1.24

First, break the integers into two countably infinite subsets: $$S = \lbrace n \in \mathbb{N} \hspace{0.25cm} | \hspace{0.25cm} n = 2^{m+1} \hspace{0.25cm} \forall m \in \mathbb{N} \rbrace$$ and $$\mathbb{N} \backslash S$$ Next, let $\lbrace a_n \rbrace_{n \in S}$ be an enumeration of $\mathbb{Q} \cap [0,1]^c$, and $\lbrace b_n \rbrace_{n \in \mathbb{N} \backslash S}$ be an enumeration of $\mathbb{Q} \cap [0,1]$.

Certainly, the set $\lbrace r_n \rbrace_{n \in \mathbb{N}} = \big(\lbrace a_n \rbrace_{n \in S}\big) \bigcup \big(\lbrace b_n \rbrace_{n \in \mathbb{N} \backslash S}\big)$ enumerates $\mathbb{Q}$.
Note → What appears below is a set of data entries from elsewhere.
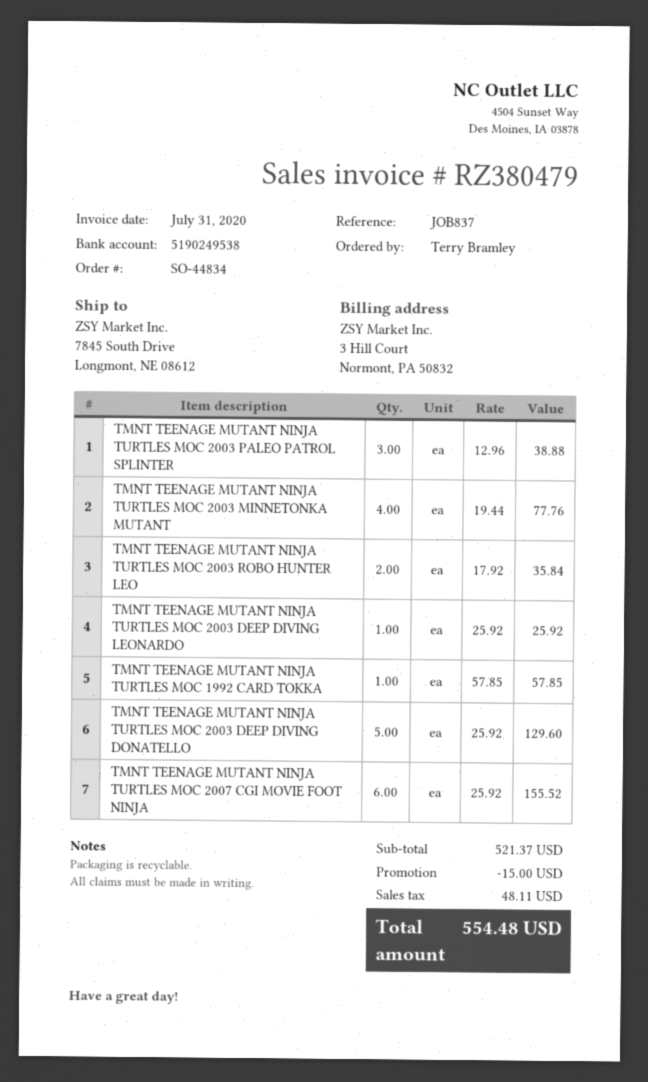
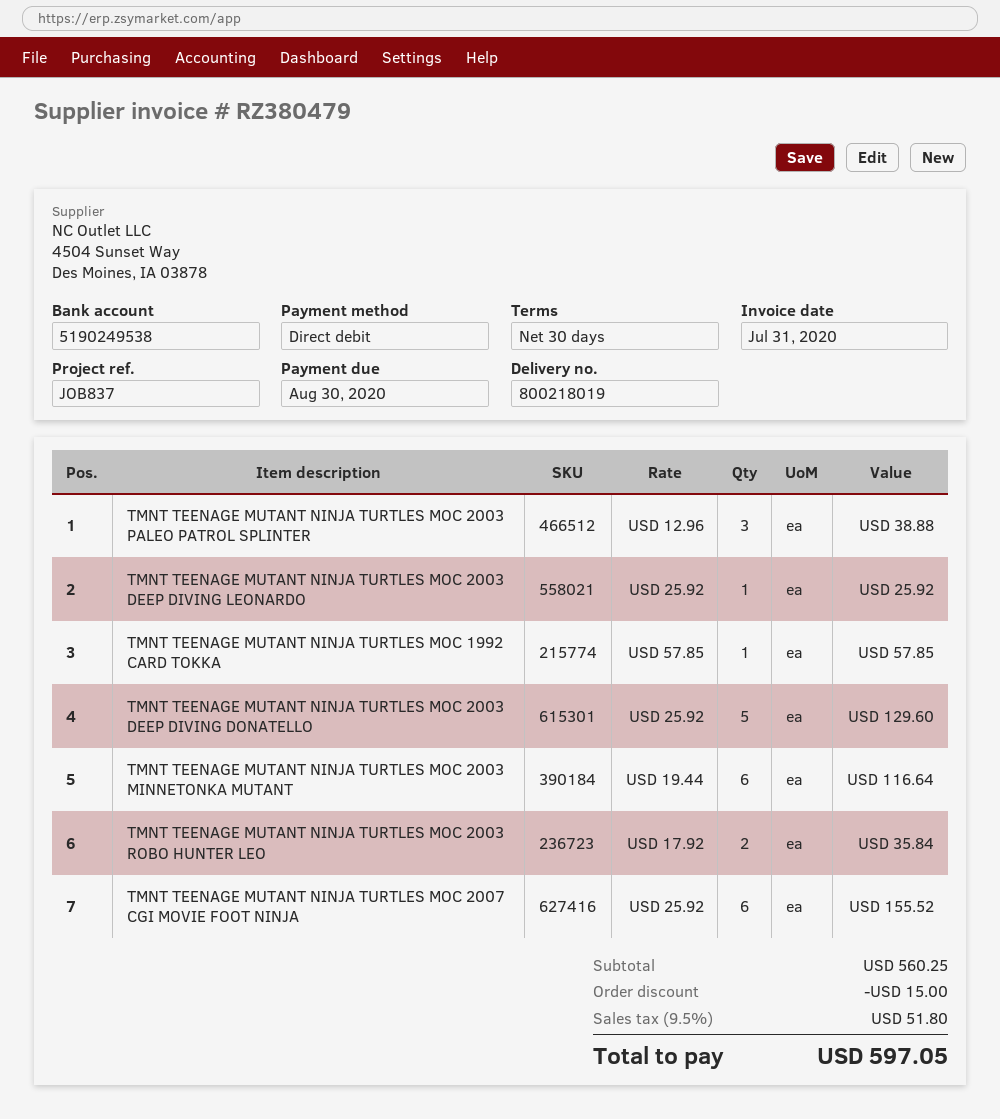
TMNT TEENAGE MUTANT NINJA TURTLES MOC 2003 MINNETONKA MUTANT: 4 x 19.44 = 77.76 -> 6 x 19.44 = 116.64
subtotal: 521.37 -> 560.25
tax: 48.11 -> 51.80
total: 554.48 -> 597.05

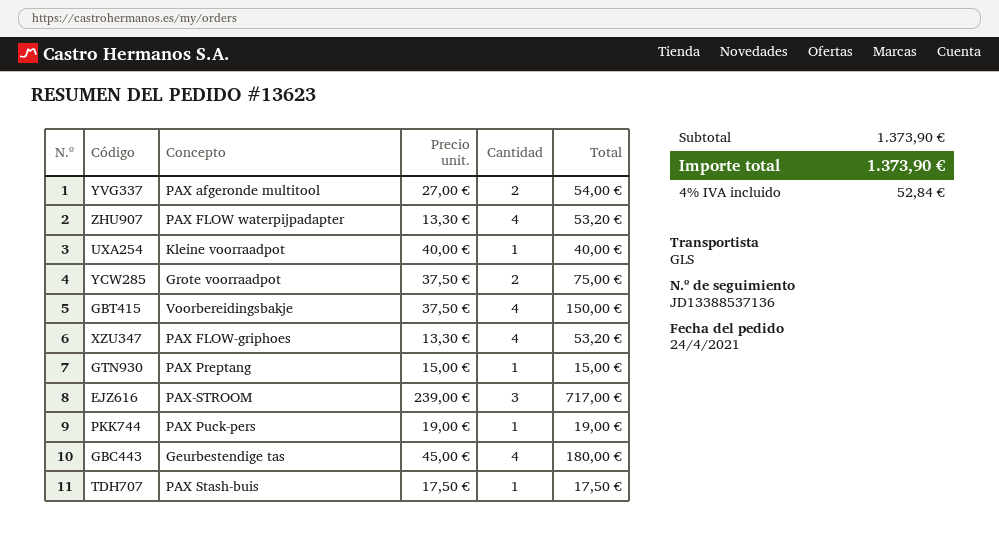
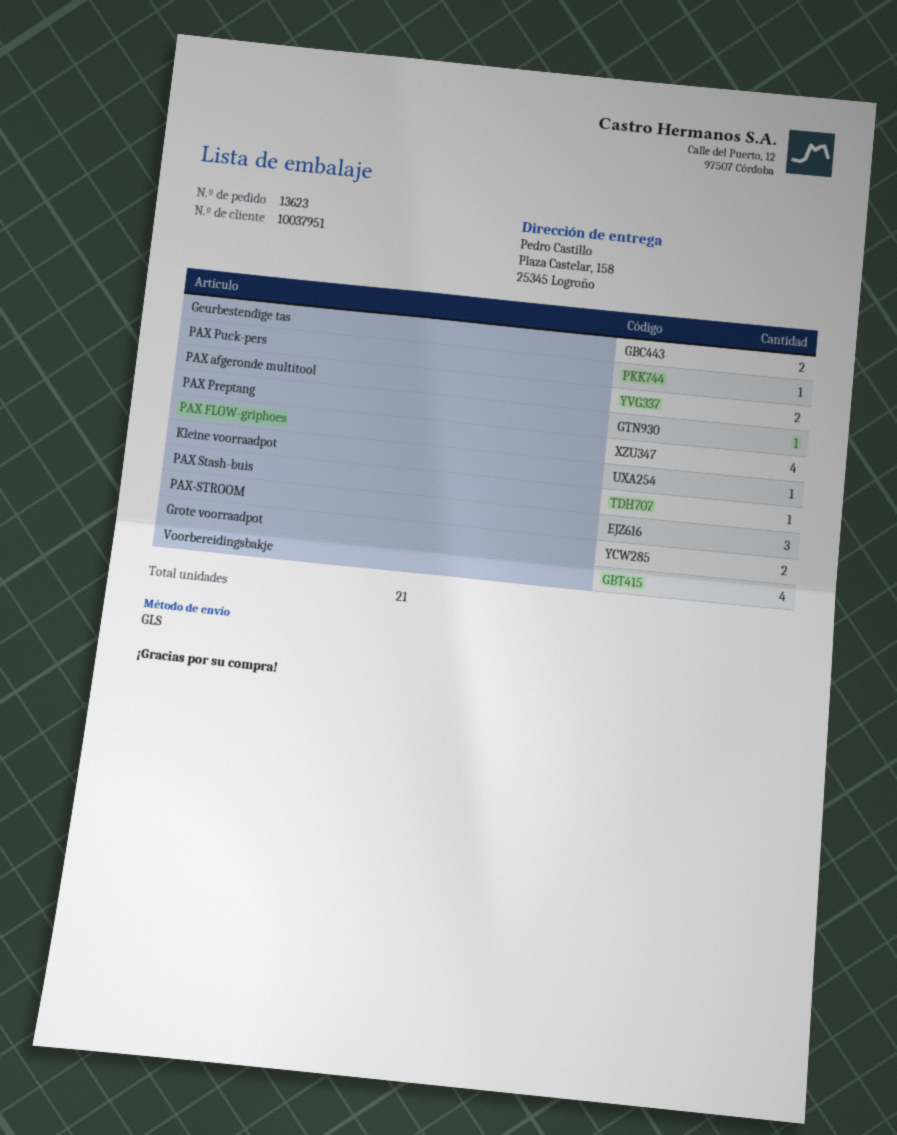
PAX FLOW waterpijpadapter: 4 -> none
Geurbestendige tas: 4 -> 2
Notice the set: $$A = \bigcup_{n=1}^{\infty} \Big( r_n - \frac{1}{n}, r_n + \frac{1}{n} \big) = T \cup V$$ where $$T = \bigcup_{n=1}^{\infty} \Big( a_n - \frac{1}{n}, a_n + \frac{1}{n} \big)$$ and $$V = \bigcup_{n=1}^{\infty} \Big( b_n - \frac{1}{n}, b_n + \frac{1}{n} \big)$$ Observe that $m(A) \leq m(T) + m(V)$, however, by construction, both $m(T) \leq 3$ and $m(V) \leq 2$. (Those numbers, 2 and 3 are both just "safe" over-estimates.) Thus, since $m(A)$ is finite, we have that $A^c$ must be non-empty.